About 70% of infected people don’t have any signs or symptoms. When trichomoniasis does cause symptoms, they can range from mild irritation to severe inflammation. Some people get symptoms within 5–28 days of being infected, but others don’t develop symptoms until much later. Symptoms can come and go.
- You may feel pain, burning or itching in your genital area.
- You may also feel pain or discomfort when passing urine (peeing) or having sex.
- You may notice a discharge or fluid leaking from your vagina.
- You may also have a bad odour (smell) in your genital area.
- Many women have no symptoms.
- Μost men don’t have symptoms.
- You can still pass trichomoniasis on even when you don’t have symptoms.
- You may have discharge or fluid leaking from your penis.
- You may also have pain when passing urine (peeing) or during ejaculation (coming).
- You may have pain, swelling or redness around the head of your penis.

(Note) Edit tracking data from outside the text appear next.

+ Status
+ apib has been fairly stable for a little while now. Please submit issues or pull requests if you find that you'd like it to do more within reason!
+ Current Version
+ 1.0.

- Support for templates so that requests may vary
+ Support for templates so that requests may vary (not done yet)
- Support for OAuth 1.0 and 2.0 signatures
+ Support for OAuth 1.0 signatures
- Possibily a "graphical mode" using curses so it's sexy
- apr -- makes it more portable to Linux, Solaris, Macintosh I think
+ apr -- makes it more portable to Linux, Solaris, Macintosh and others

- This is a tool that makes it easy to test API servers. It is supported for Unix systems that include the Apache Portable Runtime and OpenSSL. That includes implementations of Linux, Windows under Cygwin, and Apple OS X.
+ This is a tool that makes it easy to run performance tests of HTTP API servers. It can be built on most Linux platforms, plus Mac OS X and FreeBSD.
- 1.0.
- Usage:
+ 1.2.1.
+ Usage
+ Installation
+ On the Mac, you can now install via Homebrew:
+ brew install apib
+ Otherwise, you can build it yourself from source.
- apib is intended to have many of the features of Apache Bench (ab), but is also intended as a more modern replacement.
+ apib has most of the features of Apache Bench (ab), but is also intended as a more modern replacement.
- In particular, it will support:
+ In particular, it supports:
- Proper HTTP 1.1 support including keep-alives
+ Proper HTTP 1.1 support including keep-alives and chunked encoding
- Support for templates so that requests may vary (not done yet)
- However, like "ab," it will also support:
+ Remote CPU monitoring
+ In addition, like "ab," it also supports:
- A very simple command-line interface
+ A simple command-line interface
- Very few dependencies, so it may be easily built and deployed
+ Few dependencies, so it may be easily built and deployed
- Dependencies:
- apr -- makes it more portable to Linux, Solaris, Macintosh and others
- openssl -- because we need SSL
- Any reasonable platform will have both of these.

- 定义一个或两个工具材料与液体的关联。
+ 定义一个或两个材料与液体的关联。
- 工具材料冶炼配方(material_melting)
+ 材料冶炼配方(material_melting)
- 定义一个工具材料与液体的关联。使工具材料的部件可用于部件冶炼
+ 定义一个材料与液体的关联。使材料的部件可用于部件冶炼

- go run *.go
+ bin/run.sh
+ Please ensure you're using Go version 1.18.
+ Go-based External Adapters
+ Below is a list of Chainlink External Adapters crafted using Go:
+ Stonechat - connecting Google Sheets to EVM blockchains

How is trichomoniasis diagnosed?
As the symptoms of trichomoniasis are similar to other STIs, it can be difficult to diagnose. Your doctor will ask you a few questions about your symptoms, and whether you have had any sexual contact with someone with trichomoniasis infection. Your doctor will also examine your genital area.
For women, a swab will be taken from your vagina. For men, your doctor may suggest a urine test or a swab depending on your symptoms. Your doctor may offer treatment straight away without waiting for test results if you have had sex with someone who has trichomoniasis.
If you have trichomoniasis, your doctor may also test for other STIs or do a sexual health check.
How is trichomoniasis treated?
Trichomoniasis can be treated with either a single dose of antibiotics or as a 1-week course. The antibiotic is called metronidazole. The tablets can sometimes make you feel a bit sick, but it helps if you take them with food. Don’t drink alcohol for 24 hours after taking the tablets as it will make you feel really sick.
Without treatment, the infection can last for months or even years.
It is common to get infected with trichomonas again. Make sure all your sexual partners get treated too. Don’t have any unprotected sex (sex without a condom) until a week after you have started antibiotic treatment. Make sure you get checked again if your symptoms come back.
What are the complications of trichomoniasis?
Usually, there are no complications from a trichomonas infection unless it is left untreated.
- It can increase the risk of getting or spreading other STIs, such as HIV and bacterial vaginosis. For example, trichomoniasis can cause genital inflammation, which makes it easier to get infected with the HIV virus, or to pass the HIV virus on to a sex partner.
- Both men and women are at increased risk of infertility.
- Trichomoniasis can cause pelvic inflammatory disease in women.
- It can also cause inflammation of the prostate gland in men (prostatitis).
- Trichomoniasis has been associated with having your too early (preterm), and for your baby to have a low birth weight.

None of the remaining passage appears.